To increase the acceptability of palliative care for both patients and clinicians, as well as to delink it from death, palliative care practices around the country are substituting the name “palliative care” with “supportive care.”

There is evidence to suggest that this name change might reduce reluctance to engage palliative care specialists in the care of patients with advanced illness.

A study from MD Anderson Cancer Center in Houston showed that changing the name of the palliative care service to supportive care led to not only an increase in referrals by 41 percent but also earlier referrals: Patients seen by “supportive care” lived on average for 6.2 months, compared with 4.7 months among patients seen by “palliative care.” In a randomized trial, patients with advanced cancer viewed the term supportive care more favorably and were more likely to anticipate using supportive care rather than palliative care.

Words clearly matter and perhaps never more so than when life hangs in the balance. Yet even as evidence mounts, one study found that many palliative care specialists oppose a change of the specialty’s name. There are countless medical journals and organizations that have palliative care in their name.

“How do you identify as a tribe, as a field, as a subspecialty if you don’t know what your name is,” said Meier, a professor at the Icahn School of Medicine at Mount Sinai.

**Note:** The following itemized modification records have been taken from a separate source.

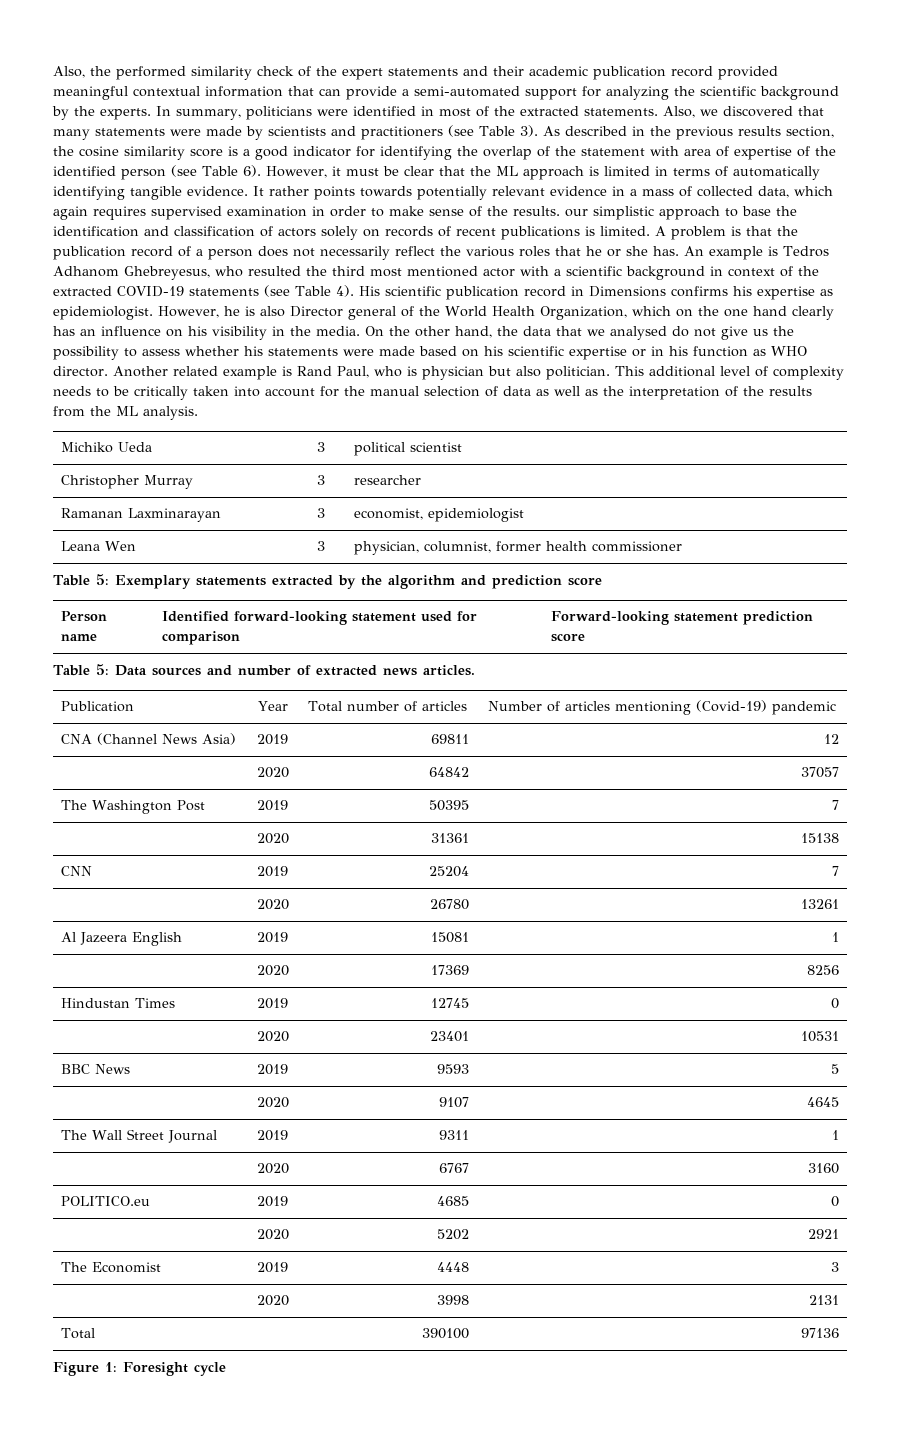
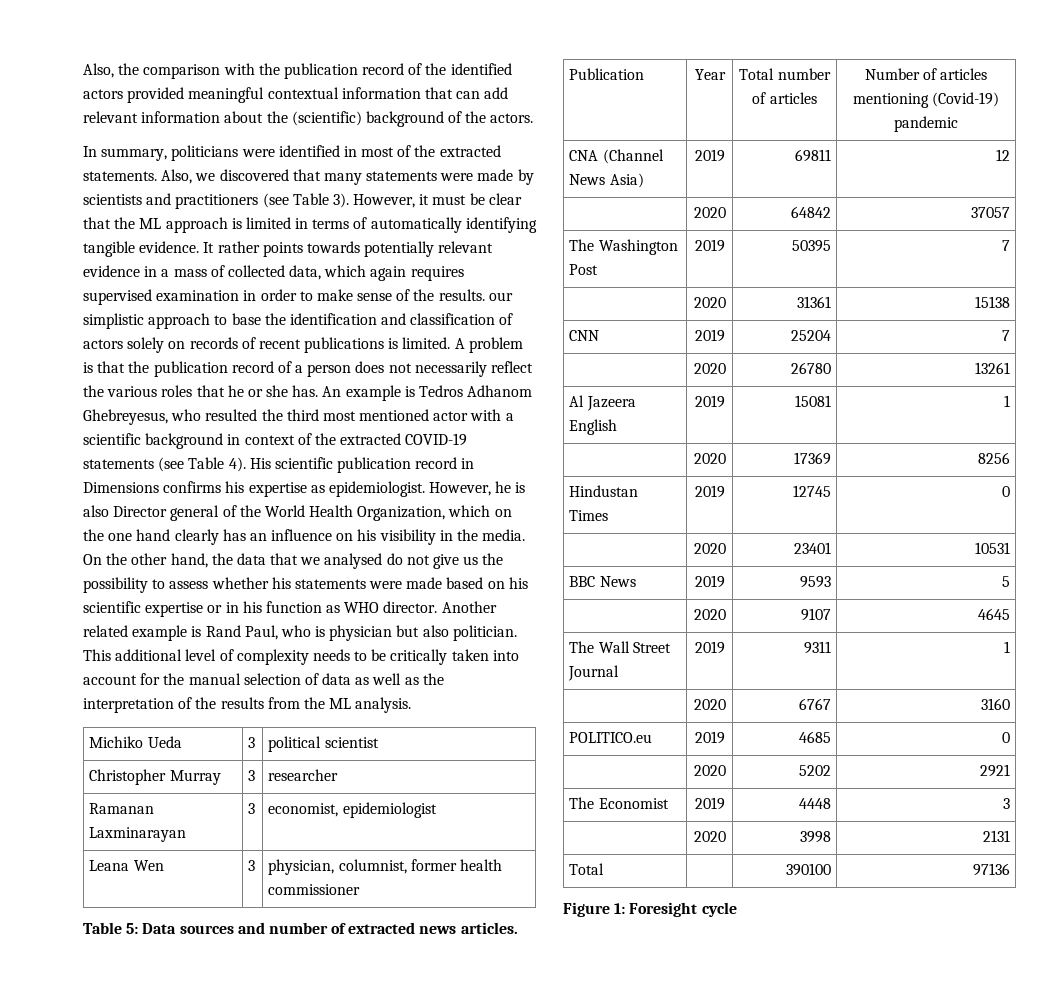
- Also, the performed similarity check of the expert statements and their academic publication record provided meaningful contextual information that can provide a semi-automated support for analyzing the scientific background by the experts. In summary, politicians were identified in most of the extracted statements.
+ Also, the comparison with the publication record of the identified actors provided meaningful contextual information that can add relevant information about the (scientific) background of the actors.
+ In summary, politicians were identified in most of the extracted statements.
- As described in the previous results section, the cosine similarity score is a good indicator for identifying the overlap of the statement with area of expertise of the identified person (see Table 6).
- Table 5: Exemplary statements extracted by the algorithm and prediction score
- Person name | Identified forward-looking statement used for comparison | Forward-looking statement prediction score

Yet Meier also believes “we should call it whatever it takes to get it to the patients.”

The resistance to palliative care is ultimately rooted in our collective denial of our mortality. “Changing the name doesn’t change the underlying dynamic,” said Anthony Back, a palliative care physician and professor at the University of Washington in Seattle who was a co-author of the recent study on public perceptions. “Palliative care specialists are often used [late in the process] as the ‘brink of death consult.’ And if we don’t change ourselves, changing the name isn’t going to be enough.”

Even as the debate goes on, the use of “supportive care” is growing among those who treat patients, and instead of educating the public about what palliative care means, they want to focus on what palliative care does — what the benefits are not just to those at the very end of life.

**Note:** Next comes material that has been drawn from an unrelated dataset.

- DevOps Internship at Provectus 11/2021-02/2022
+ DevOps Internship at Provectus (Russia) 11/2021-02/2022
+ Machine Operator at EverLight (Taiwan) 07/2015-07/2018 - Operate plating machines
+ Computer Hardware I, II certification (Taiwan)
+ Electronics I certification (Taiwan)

Yes, palliative care specialists will be asked to see patients where other doctors find them of most value — when death is imminent — but the concept that really needs rebranding is death itself. As long as patients and doctors react to that fear by recoiling at its every mention, any new name reminding them of their mortality will quickly become tainted.

This seems important at this particular moment: the covid-19 pandemic has raised the specter of death for many people who hadn’t thought it would apply — yet — to them. People not only face a higher risk of premature death from the disease, they often have to do it in the worst circumstances possible — with a breathing tube down their throats and all by themselves.

Yet, because of the pandemic, palliative care doctors believe that they might have an opportunity to redefine what they do and demonstrate its value to patients in need.

“In New York, there was this urgency with which our colleagues sought our help, because they were under such extreme stress. It made me comment that covid-19 was the best marketing campaign palliative care could have asked for,” Meier said. “Our colleagues were looking to us to be the human side of medicine.”

In providing care to the sickest patients in the hospital, many of whom survived, palliative care specialists provided crucial supportive care not just to patients and their loved ones, but also the doctors struggling to take care of them.

The pandemic has given palliative care doctors more work than ever before and has added a new charge to palliative care, Anthony Back said, to fulfill our most human desire — to acknowledge the moment.